# Is there an app for 2 player chess on different fires?



## 68564 (Mar 17, 2013)

Is there an app that would let me and my wife play chess, each using our own fire, against each other?


----------



## The Hooded Claw (Oct 12, 2009)

I know of no Fire app that does it, but I have successfully used devices such as this one. Best of all, they don't drain my tablet battery and don't need a usb connection!

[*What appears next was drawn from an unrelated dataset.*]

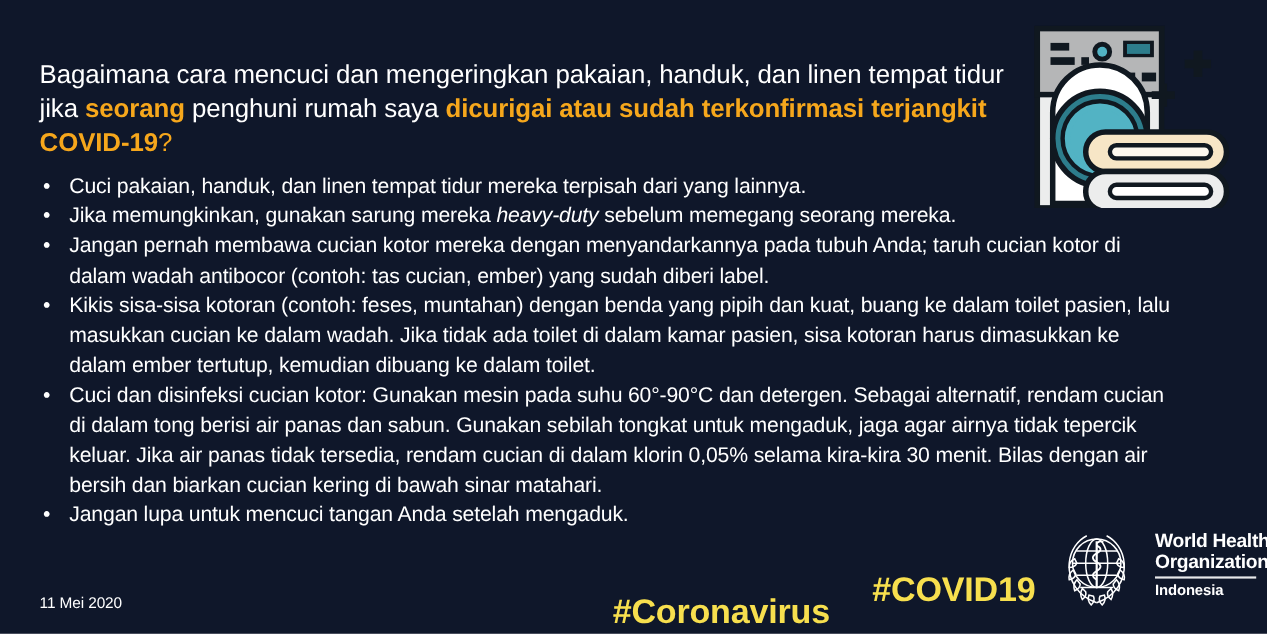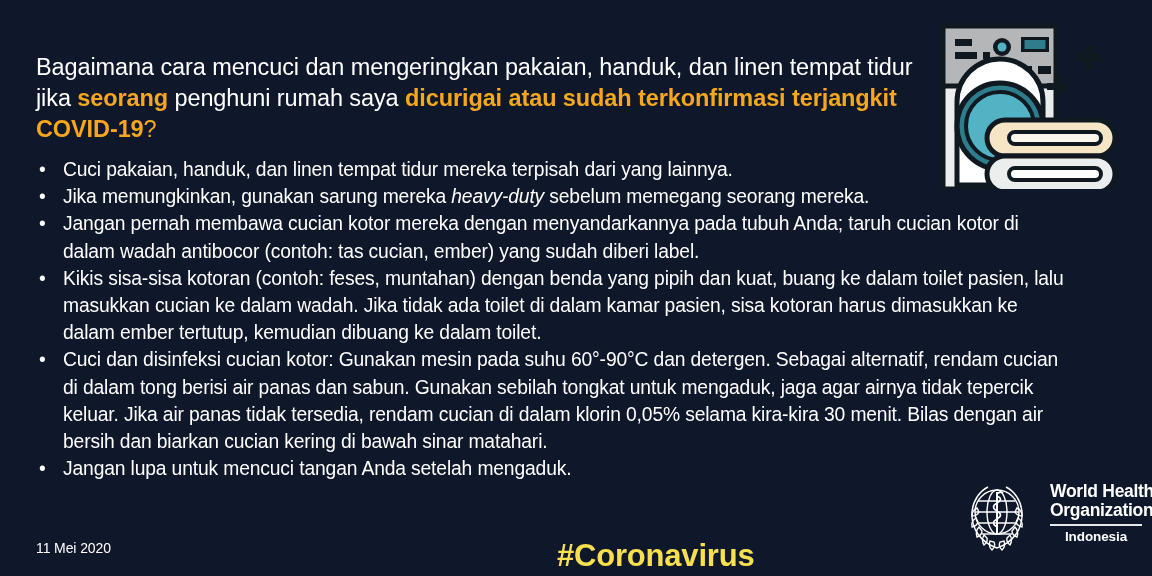"#COVID19" div.hashtag { html: none -> <div>#COVID19</div> }
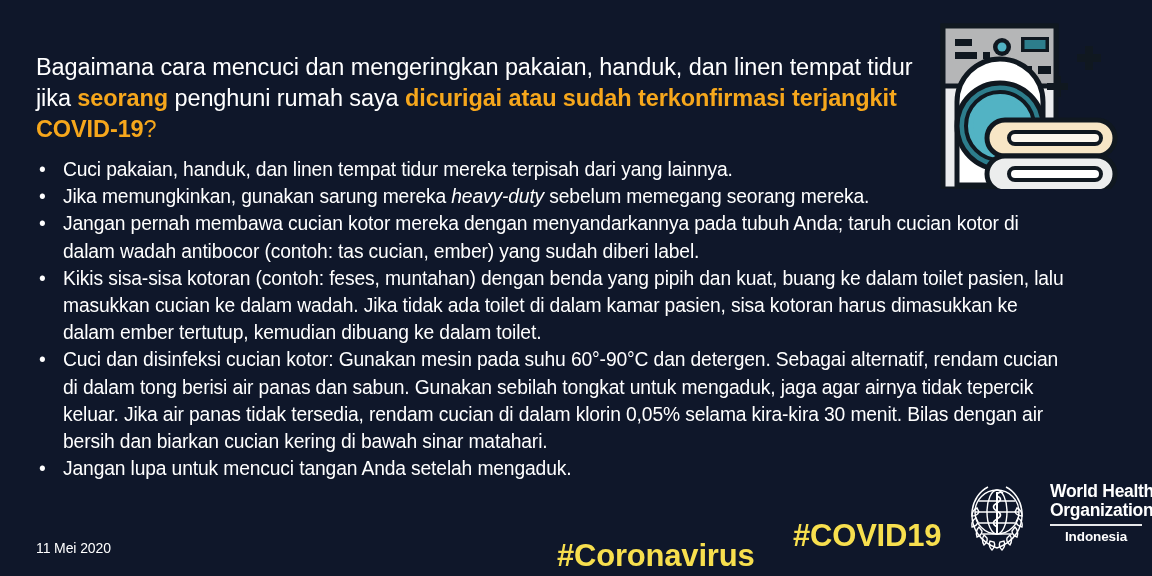"Indonesia" #who-country { text-align: center -> none }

Classic Wood Folding Chess Set


----------



## 68564 (Mar 17, 2013)

The Hooded Claw said:


> I know of no Fire app that does it, but I have successfully used devices such as this one. Best of all, they don't drain my tablet and don't need a usb connection!
> 
> Classic Wood Folding Chess Set


Oh, I have the much upgraded marble edition - but I travel for work so I am not always close enough for the limited range of the mable edition to work.


----------



## The Hooded Claw (Oct 12, 2009)

Chesspresso might work in the paid version,  but the free version seems to be limited. I have it and only dimly remember using it briefly for solitaire play. Didn't try multiplayer.


----------



## Betsy the Quilter (Oct 27, 2008)

This might be what you are looking for, Vydor...it's by the Words with Friends people:



It works with my original Fire and my HDX, but there are two phantom Fires on my account (note to self, really need to contact Amazon about them) that are a different model of the Fire, as they are shown as not compatible.

There's also this one:



It's compatible with all of the devices currently shown on my account except Fire TV.

EDIT: This one, like the Chess with Friends one, is also not compatible with the two mystery Fires, but is with the original Fire and my HDXs.



Betsy


----------



## 68564 (Mar 17, 2013)

Betsy the Quilter said:


> This might be what you are looking for, Vydor...it's by the Words with Friends people:
> 
> 
> 
> ...


All three list my Kindles (2 generations of 7, and one 6) as compatible. I will check them out. Thanks!


----------



## Betsy the Quilter (Oct 27, 2008)

VydorScope said:


> All three list my Kindles (2 generations of 7, and one 6) as compatible. I will check them out. Thanks!


Let us know which one, if any, you like best!

Betsy


----------